> _What the exercise asks_:
Apart from the pictures, reproduce the data below exactly as it stands.

> _Data to process_:

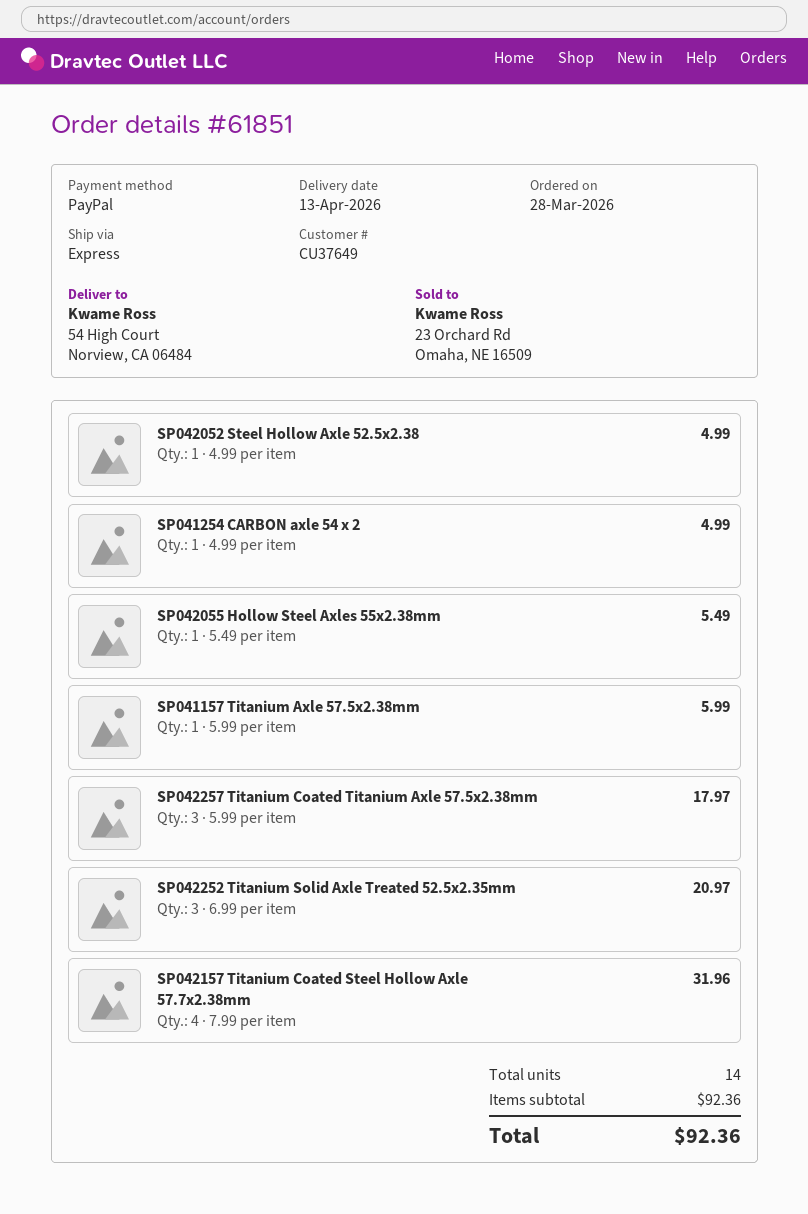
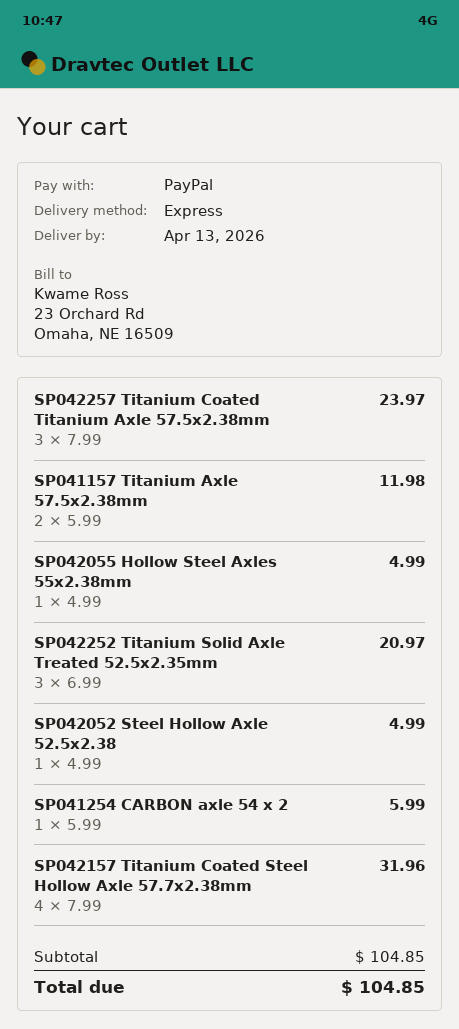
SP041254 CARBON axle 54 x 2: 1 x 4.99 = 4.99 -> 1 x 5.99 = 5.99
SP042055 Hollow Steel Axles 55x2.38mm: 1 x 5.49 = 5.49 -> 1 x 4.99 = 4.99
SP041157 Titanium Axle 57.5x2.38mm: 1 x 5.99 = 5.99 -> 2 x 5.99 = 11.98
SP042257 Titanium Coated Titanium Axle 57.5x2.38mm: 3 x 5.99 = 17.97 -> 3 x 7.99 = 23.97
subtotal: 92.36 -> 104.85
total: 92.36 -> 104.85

> _Written solution_:
SP041254 CARBON axle 54 x 2: 1 x 4.99 = 4.99 -> 1 x 5.99 = 5.99
SP042055 Hollow Steel Axles 55x2.38mm: 1 x 5.49 = 5.49 -> 1 x 4.99 = 4.99
SP041157 Titanium Axle 57.5x2.38mm: 1 x 5.99 = 5.99 -> 2 x 5.99 = 11.98
SP042257 Titanium Coated Titanium Axle 57.5x2.38mm: 3 x 5.99 = 17.97 -> 3 x 7.99 = 23.97
subtotal: 92.36 -> 104.85
total: 92.36 -> 104.85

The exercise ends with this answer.